Provided records —

*****

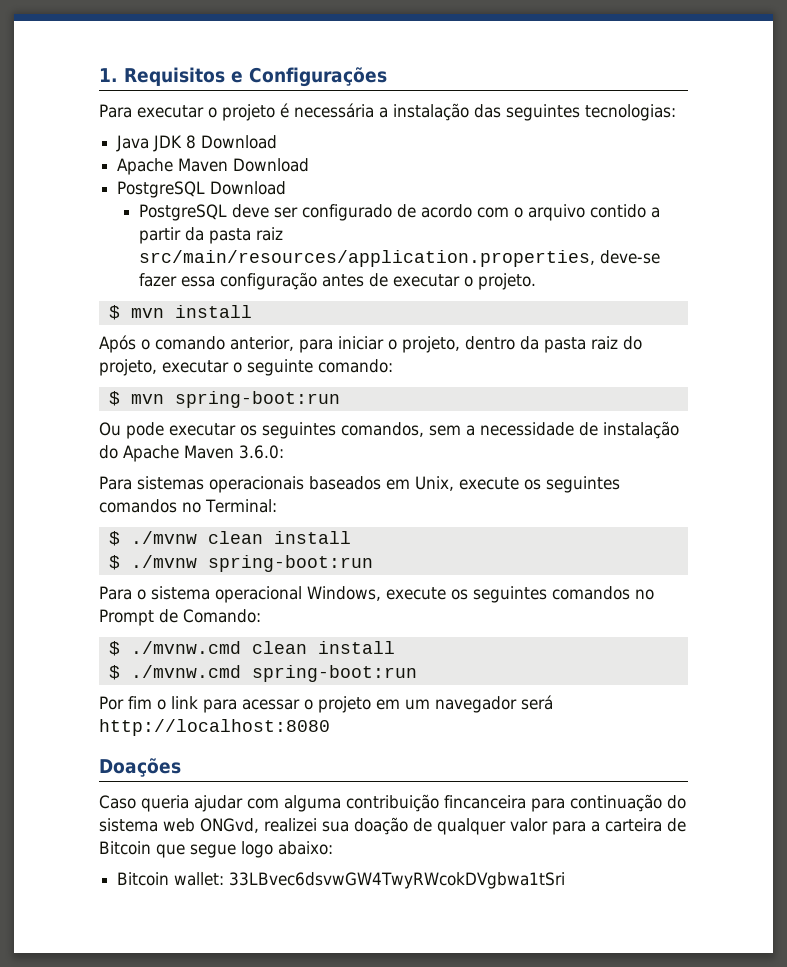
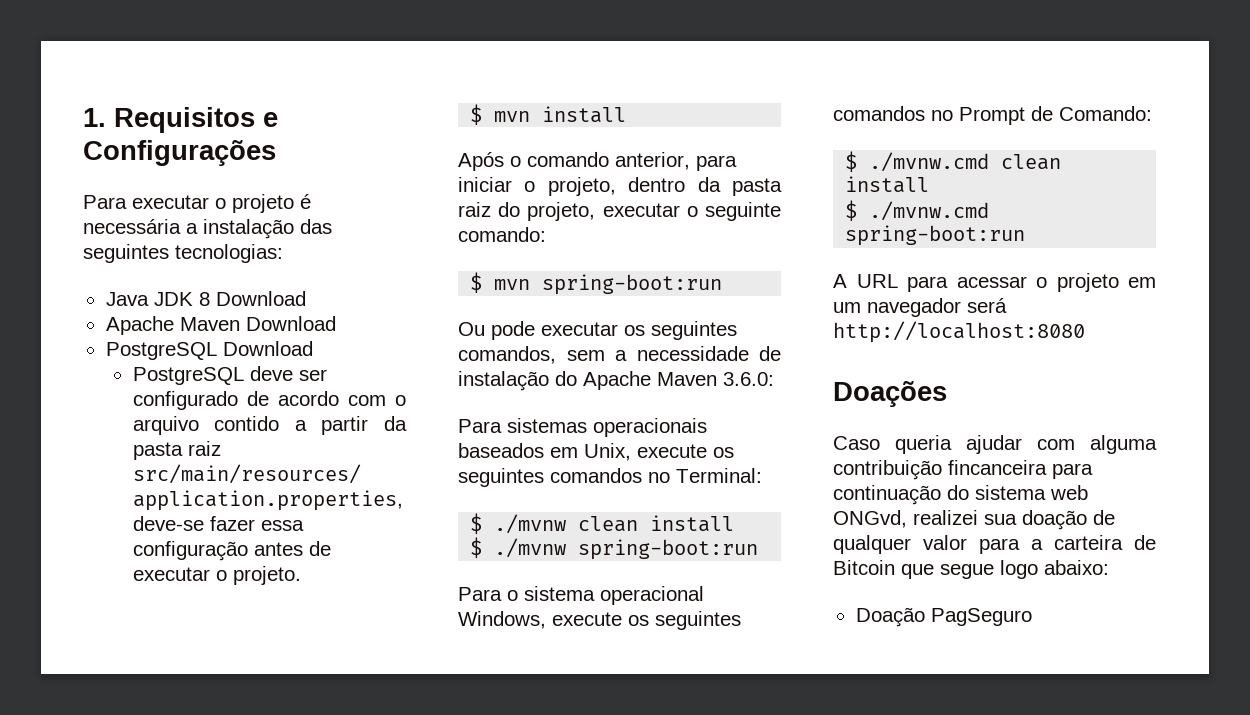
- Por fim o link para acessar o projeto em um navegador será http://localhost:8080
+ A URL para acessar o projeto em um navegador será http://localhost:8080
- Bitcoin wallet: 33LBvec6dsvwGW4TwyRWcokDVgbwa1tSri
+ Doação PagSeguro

*****

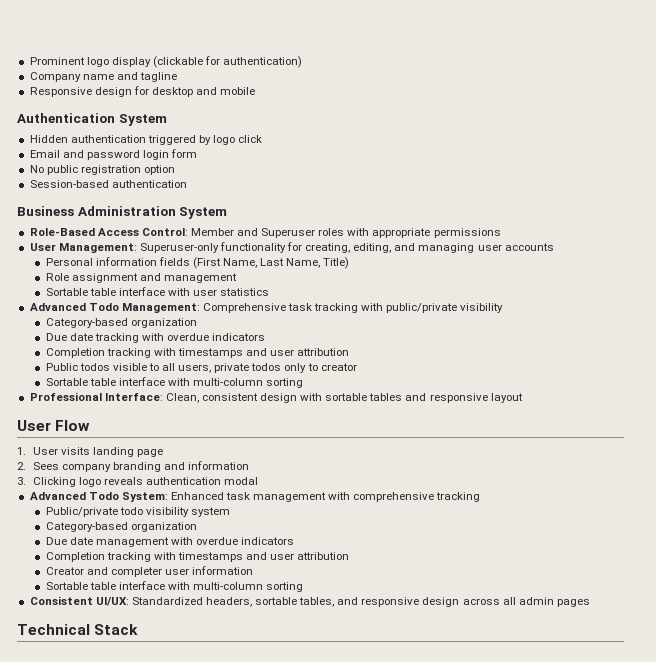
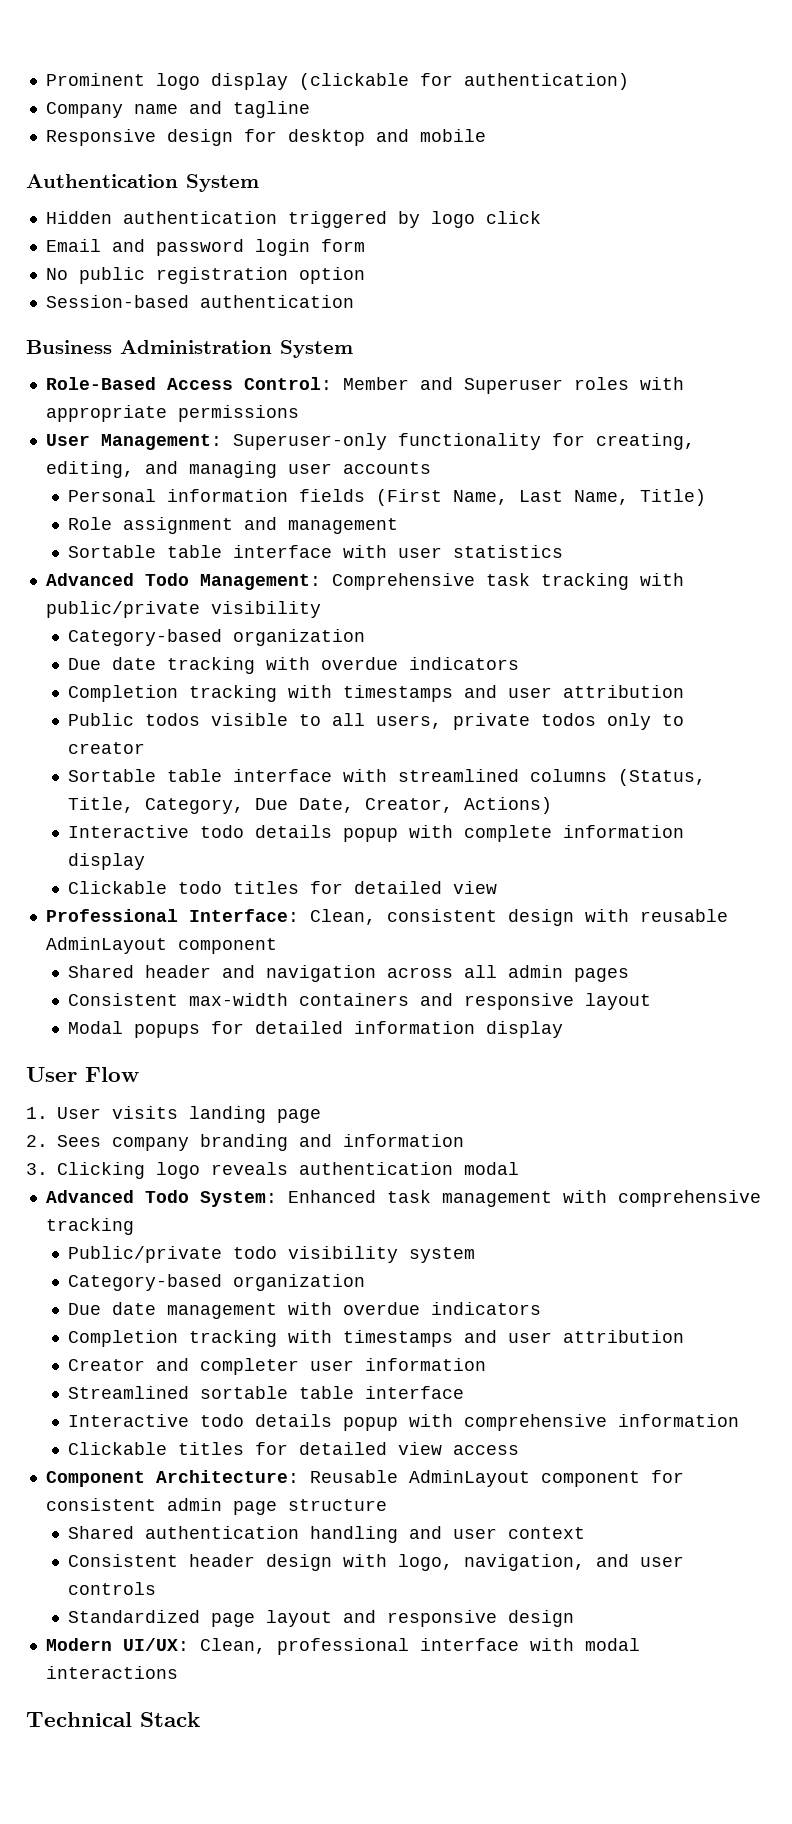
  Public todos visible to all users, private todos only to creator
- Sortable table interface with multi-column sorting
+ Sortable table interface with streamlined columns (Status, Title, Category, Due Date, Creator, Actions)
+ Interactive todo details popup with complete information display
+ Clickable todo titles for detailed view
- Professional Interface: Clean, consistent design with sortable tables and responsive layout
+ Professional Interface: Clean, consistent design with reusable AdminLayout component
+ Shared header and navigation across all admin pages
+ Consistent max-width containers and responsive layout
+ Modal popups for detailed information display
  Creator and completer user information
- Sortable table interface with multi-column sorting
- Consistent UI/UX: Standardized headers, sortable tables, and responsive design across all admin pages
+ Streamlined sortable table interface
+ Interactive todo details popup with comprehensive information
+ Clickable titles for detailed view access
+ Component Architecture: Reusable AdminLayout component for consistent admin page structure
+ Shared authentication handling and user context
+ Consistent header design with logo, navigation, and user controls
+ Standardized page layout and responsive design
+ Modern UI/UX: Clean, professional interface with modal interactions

*****

What needs to be done — Out of the entries above, write out only the lines between the line holding "Creator and completer user information" and the line holding "with modal interactions", inclusive, each exactly as given.

Exercise output —
  Creator and completer user information
- Sortable table interface with multi-column sorting
- Consistent UI/UX: Standardized headers, sortable tables, and responsive design across all admin pages
+ Streamlined sortable table interface
+ Interactive todo details popup with comprehensive information
+ Clickable titles for detailed view access
+ Component Architecture: Reusable AdminLayout component for consistent admin page structure
+ Shared authentication handling and user context
+ Consistent header design with logo, navigation, and user controls
+ Standardized page layout and responsive design
+ Modern UI/UX: Clean, professional interface with modal interactions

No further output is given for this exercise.